Saturday, December 14, 2019

I could be wrong about this

     There is something in the Bible that people worry about sometimes, and it is referred to as a sin that is unforgivable. I think it is in the letters of Paul and it says that blaspheming the Holy Spirit is the unforgivable sin.  A lot of people think it has to do with saying something bad about the Holy Spirit, or maybe saying something bad about God and Jesus. A lot of mentally ill people worry about it, because we have a lot of problem thoughts and behaviors sometimes. I myself now have a disorder with a lot of intrusive thoughts that are by nature exactly what you don't want to think and say.  One of the solutions for accepting that condition is to know that the worse those thoughts are, the more it is an expression and even profession that you don't approve of that content. So it could be like expressing something more positive if people really understood.
    But this post is not about that. It is about what I think that passage refers to instead as something unforgivable. I have started suspecting that the idea of that kind of blasphemy might refer to something different than saying something very bad, and that the level of harm and offense in question is more related to things like horrific child abuse that tears souls and burns holy things like God himself.
    You can kind of get an idea from what I am talking about from learning about trauma symptoms, and I think there are problems even beyond that where people hurt very innocent life with evil and disrespect that is incalculable. People would say, actually, thankfully it is calculable and therefore finite and disposable.  Well I guess that is probably true.  But anyway, the main thing I am saying is that people are mostly right when they say anyone can be forgiven for anything. And that the things that are by nature unforgivable are actually beyond even the bad choice of refusing forgiveness.  It is evil beyond that.
   I do not understand it all, and I actually differ in my beliefs from a lot of people by thinking that there could be a range of destinies for people, which include death, hell, purgatory, jail sentences, creative Judgement Day verdicts, life experiences that simply teach people things over millions of years, and of course total forgiveness and heaven.
   But the thing that I do feel more suspecting of is that something truly unpardonable is not something that people just stumble upon during a confusing life in a confusing culture.  It is a deliberate and calculated, defining and inevitable violation of innocent, precious life.  Child abuse is probably closer to it than cursing, though God has officially made an offer to forgive anyone who asks, including people who get in trouble for almost any crime we could think of.  Not asking for forgiveness is probably not the unforgivable thing either, but also not a good idea. I mean wouldn't it be all the more stupid to make forgivable things be unforgivable after all.

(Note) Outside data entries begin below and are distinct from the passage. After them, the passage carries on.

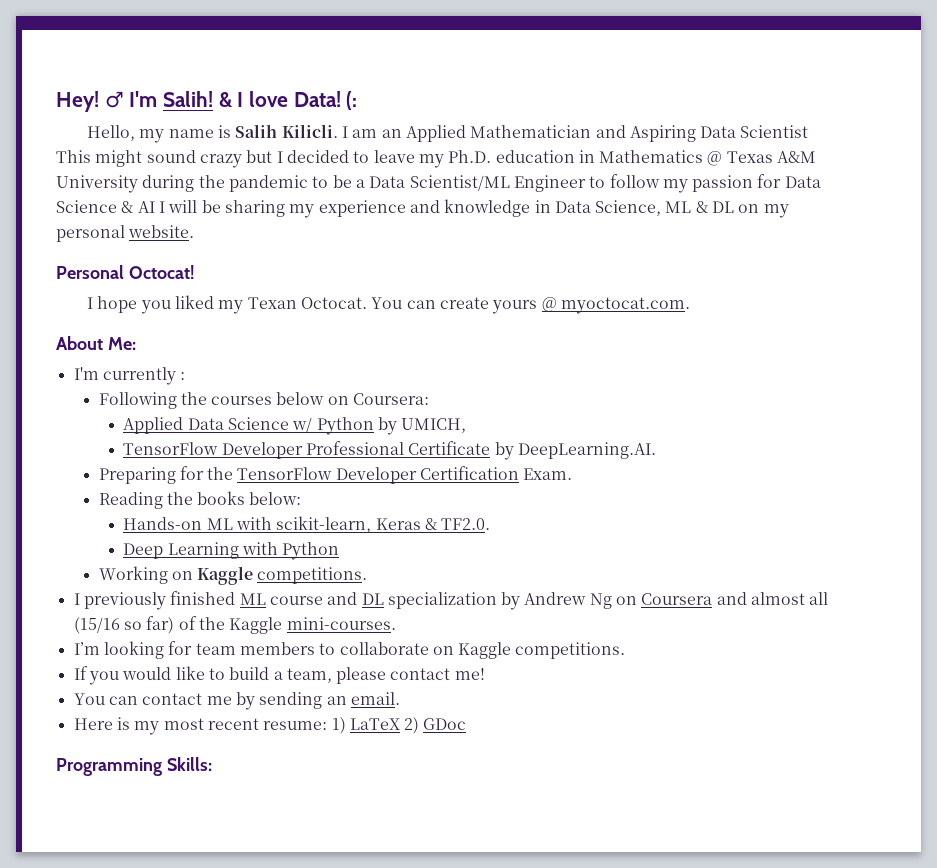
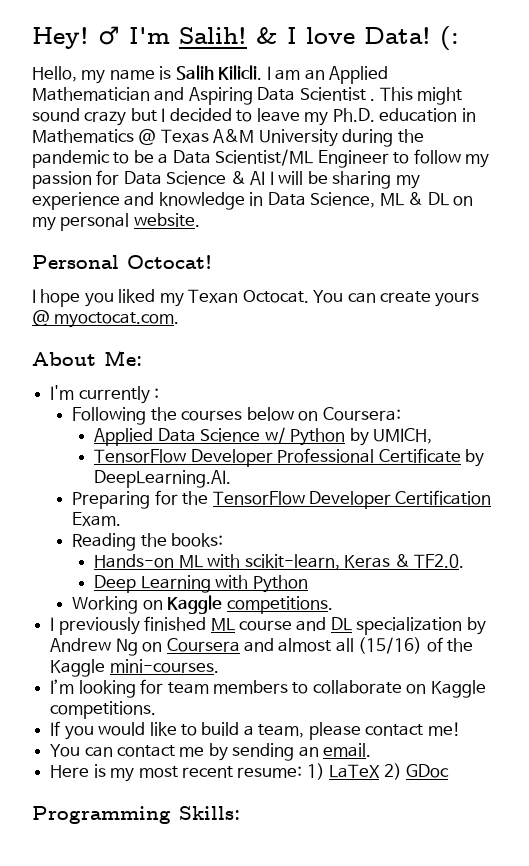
(809, 131) none -> [370,99,376,101] .
[197,491,302,505] books below: -> [171,533,224,547] books:
[73,616,175,634] (15/16 so far) -> [358,637,423,654] (15/16)

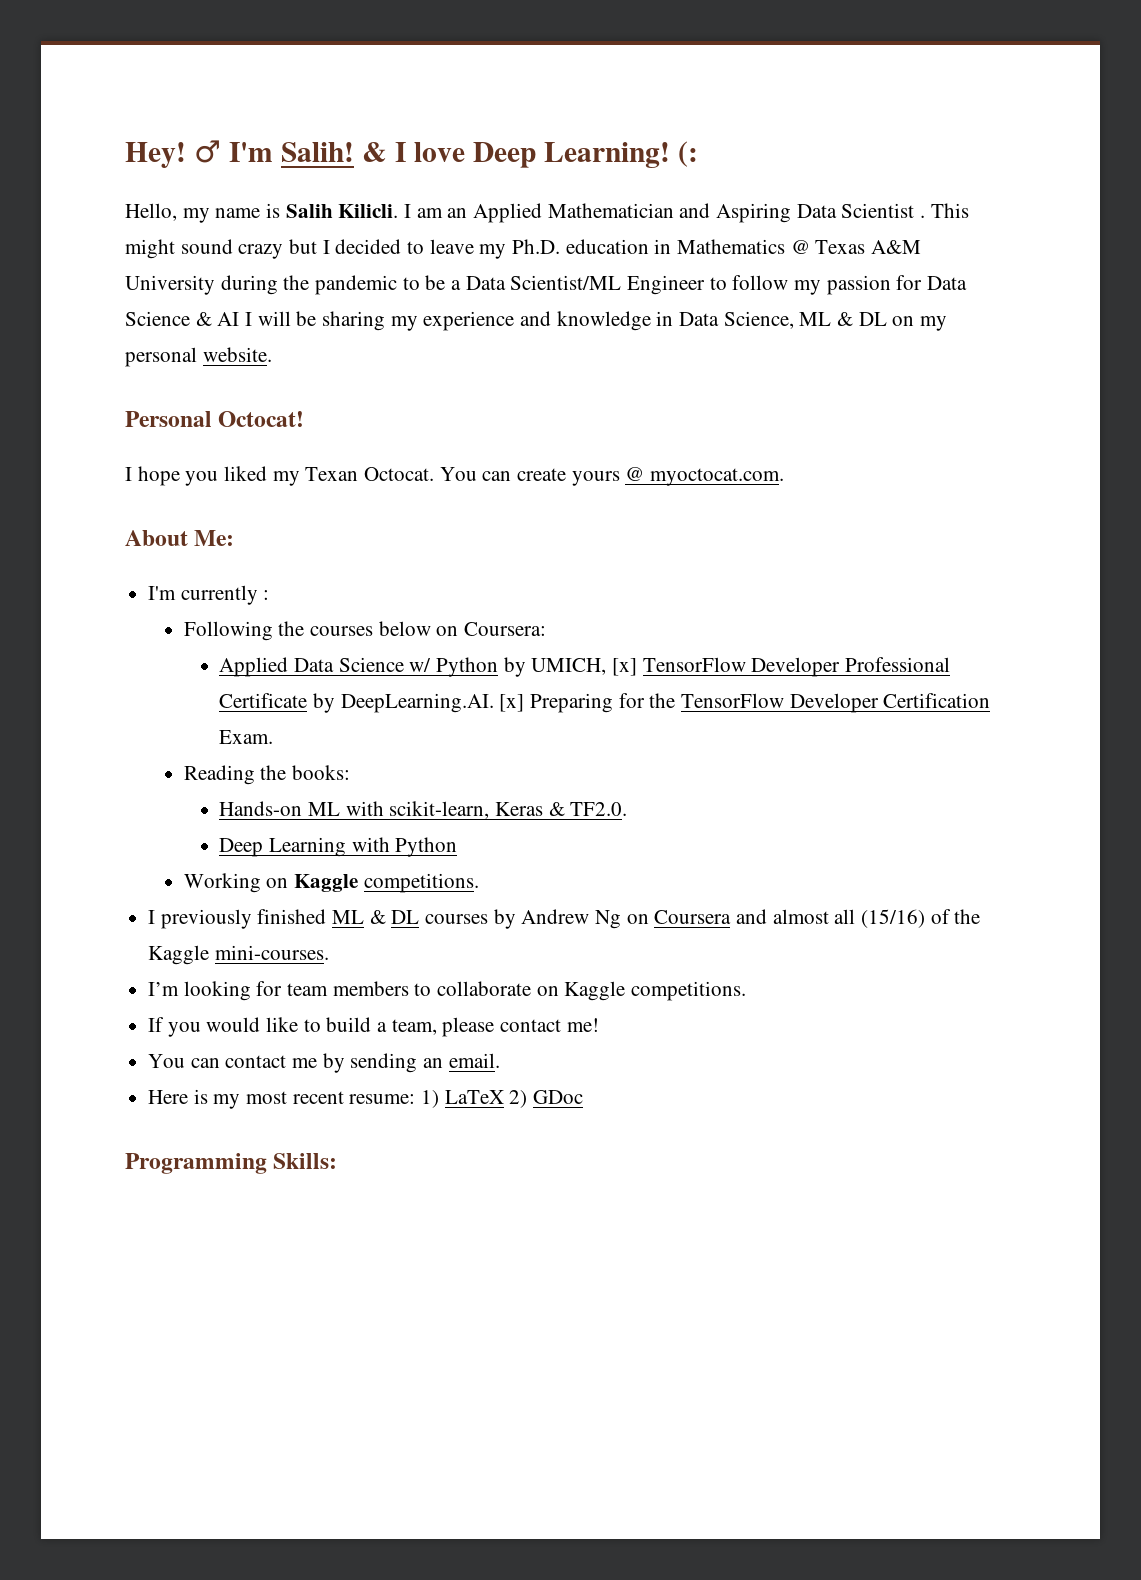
[364,27,431,44] Data! -> [472,142,670,168] Deep Learning!
(433, 436) // -> [612,658,638,676] [x]
(232, 479) // -> [499,694,525,712] [x]
[238,617,463,635] course and DL specialization -> [369,910,489,924] & DL courses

Wednesday, October 9, 2019

Tending in the fields

     The book of Matthew in the Bible finishes with a commission for Jesus’s disciples to go make disciples of all people and baptize them in his name. It is a great book, written by someone who started out as a tax collector and dramatically dropped everything to follow Jesus Christ when Christ walked by his tax collector booth one day and said “Follow me.” Jesus invited two fishermen named Peter and Andrew in a similar way and said, “Follow me, and I will make you fishers of men.”  
     The fishers of men idea is usually applied to all Christians and the idea is that Christians should always be striving to invite other people to a life that is blessed and transformed by learning from Jesus in a way that is similar to the disciples in the Bible. It is very obvious and almost doesn’t have to be explained after reading the stories of those guys.
    But I think for me and for many others, especially from evangelical backgrounds where we really did think that we should share our faith in some way, there is another component to these stories that is also important but hard to remember. And that is the fact that the fishermen already were fishermen, so the calling was partially to just do more of the same but at a shockingly miraculous level.  And funnily, you could look back and see that maybe Matthew as a tax collector was like a creditor stalking people to take their money, so when Jesus said, “Follow me,” it was just as tailored a calling as for the fishermen, only Matthew would be following someone who did not hate him.
    Anyway, there are all kinds of interesting things about all of it, but I think the thing that helps me balance my messed up evangelical failures with my true identity, is to think that in some ways, the calling wasn’t about transforming all Christians into evangelicals, but that it was about turbo-boosting what people were already good at, so that they could be more truly themselves and unencumbered by deceptions and traps that keep people from meeting their true potential. People could interpret it as meaning that a good athlete has permission to follow Christ’s teaching in order to become a great athlete instead of a good FCA leader. And Christ’s teaching could just as well help an artist reach heights of genius instead of just switching over to religious paintings.
     These concepts have to do with things that people often decide very early in life, and I think many people could read this and think I am honestly saying nothing at all.  But I actually do think that all kinds of people have deep, torturesome problems related to frustrations about work, identity, and Christian service.  I read once that only 13 percent of bartenders are Christians, but if people were following the example of support that Jesus demonstrated, shouldn’t bartenders be the ones serving communion? It is just suspicious, and to me could just mean that more pastors should be behind bars.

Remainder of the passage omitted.